● THE PROBLEM
Within the listing below, count the lines that include "discours" and give the count alone.

======== SOURCE MATERIAL ========

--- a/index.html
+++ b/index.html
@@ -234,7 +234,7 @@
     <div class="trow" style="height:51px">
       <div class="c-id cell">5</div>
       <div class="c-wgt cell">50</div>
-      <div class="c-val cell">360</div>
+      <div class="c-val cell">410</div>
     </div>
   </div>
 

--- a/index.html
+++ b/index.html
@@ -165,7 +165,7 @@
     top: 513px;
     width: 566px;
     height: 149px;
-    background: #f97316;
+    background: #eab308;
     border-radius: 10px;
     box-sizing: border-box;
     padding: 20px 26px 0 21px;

========
======== SOURCE MATERIAL ========

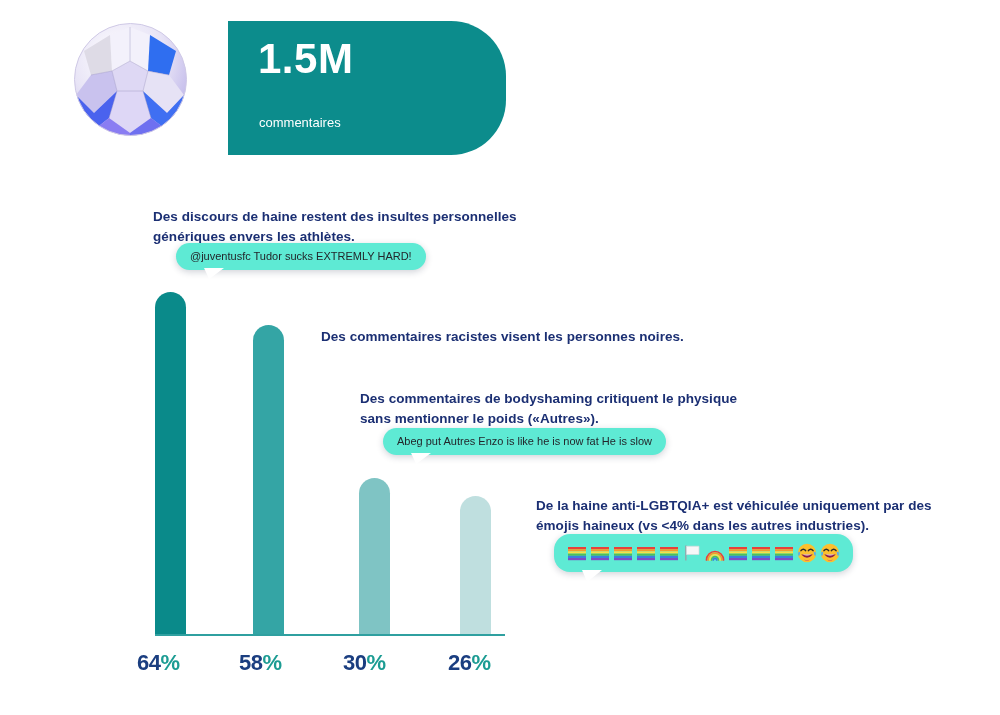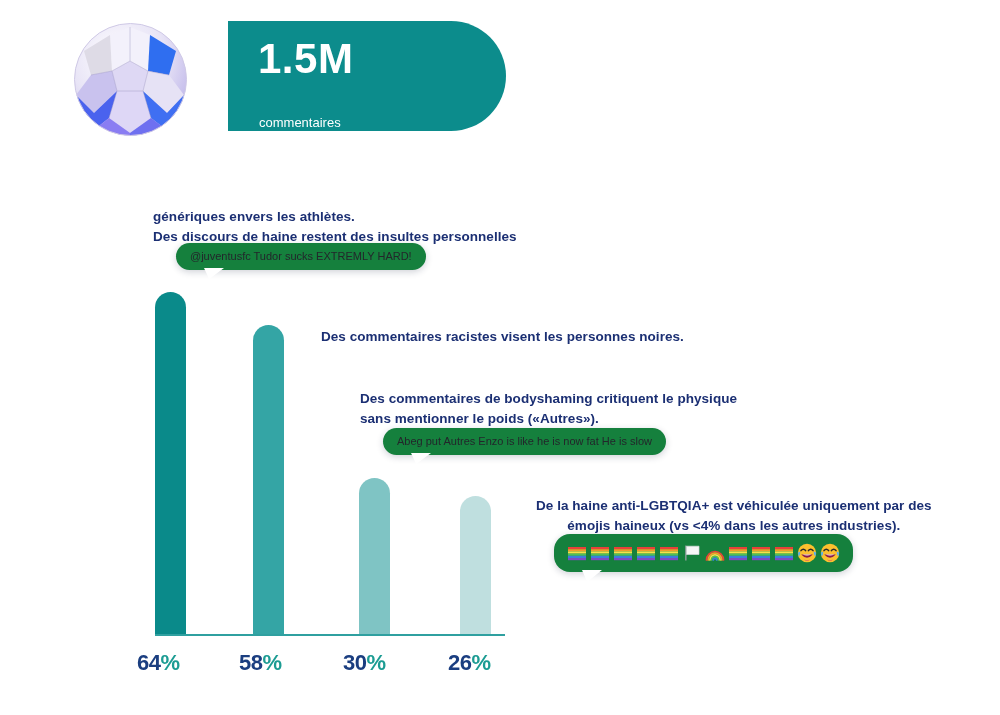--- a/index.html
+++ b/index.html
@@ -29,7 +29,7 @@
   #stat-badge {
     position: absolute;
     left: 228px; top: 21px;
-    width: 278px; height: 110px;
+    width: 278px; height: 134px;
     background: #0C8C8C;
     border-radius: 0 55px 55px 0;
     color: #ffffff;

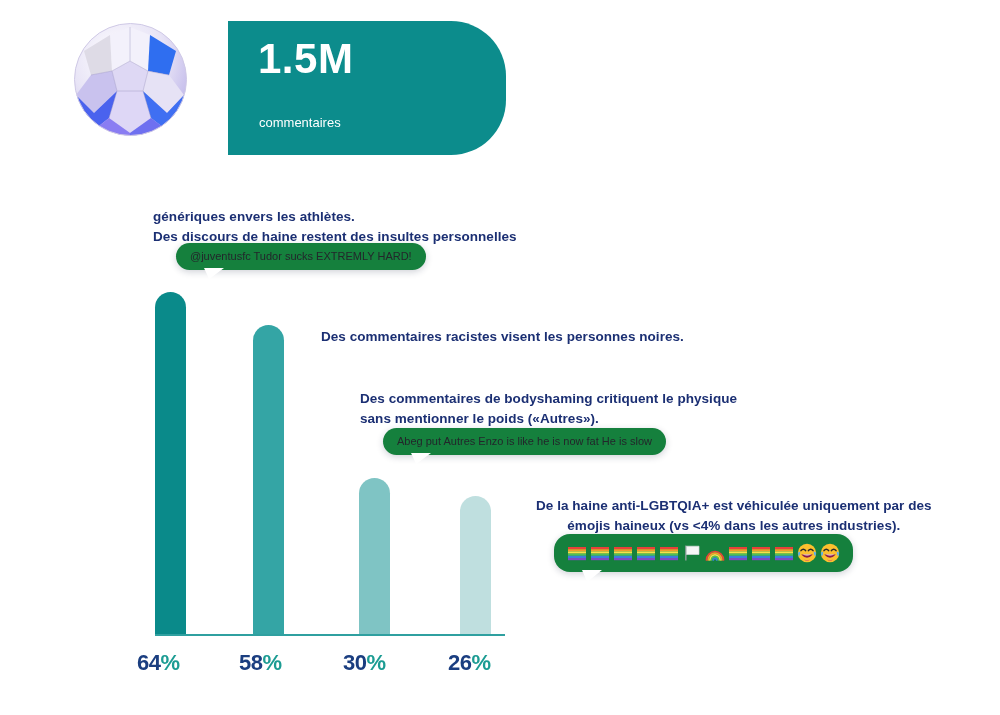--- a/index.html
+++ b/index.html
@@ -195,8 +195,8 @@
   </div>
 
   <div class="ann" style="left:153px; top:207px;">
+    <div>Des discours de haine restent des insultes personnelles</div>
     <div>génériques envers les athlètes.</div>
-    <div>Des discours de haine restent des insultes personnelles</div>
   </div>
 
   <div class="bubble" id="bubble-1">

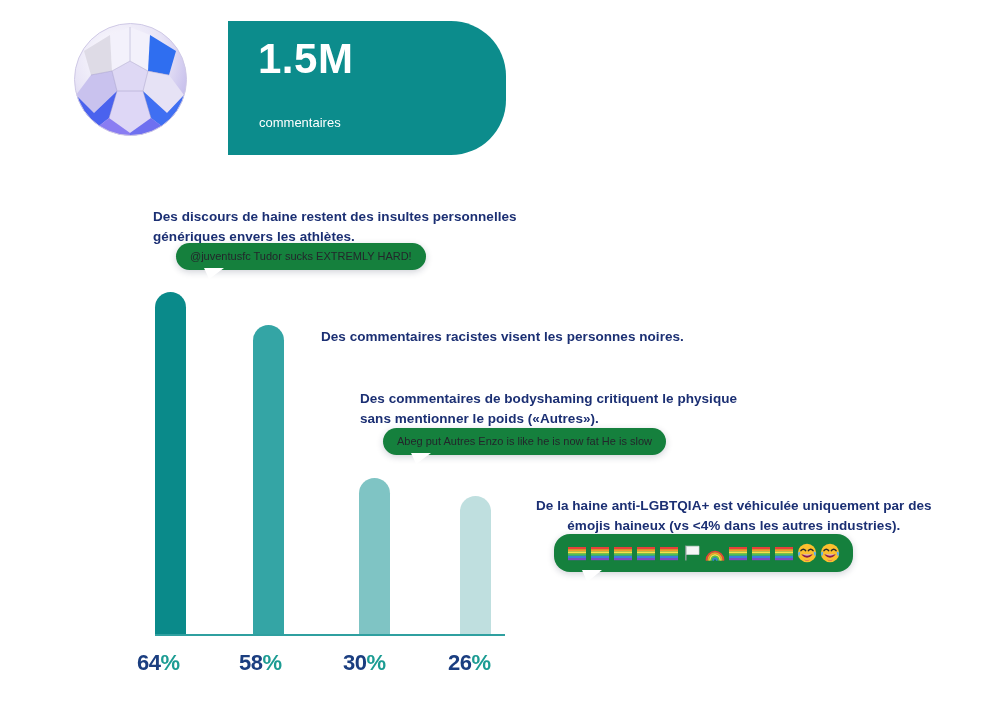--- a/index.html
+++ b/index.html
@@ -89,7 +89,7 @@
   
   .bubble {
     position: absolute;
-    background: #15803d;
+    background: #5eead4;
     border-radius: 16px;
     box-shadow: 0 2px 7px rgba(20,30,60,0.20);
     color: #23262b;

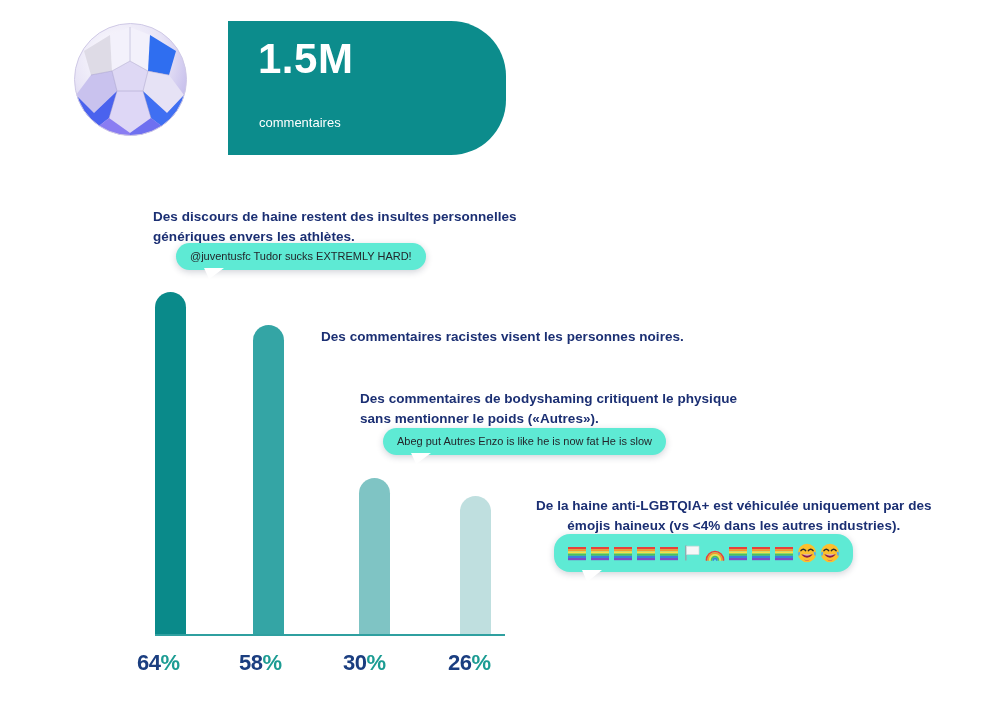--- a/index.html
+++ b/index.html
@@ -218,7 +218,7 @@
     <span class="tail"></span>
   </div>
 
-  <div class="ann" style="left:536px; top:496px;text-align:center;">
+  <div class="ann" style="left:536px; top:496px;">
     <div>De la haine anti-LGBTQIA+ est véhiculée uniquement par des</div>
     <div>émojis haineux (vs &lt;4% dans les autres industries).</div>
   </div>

========

● RESPONSE AREA
2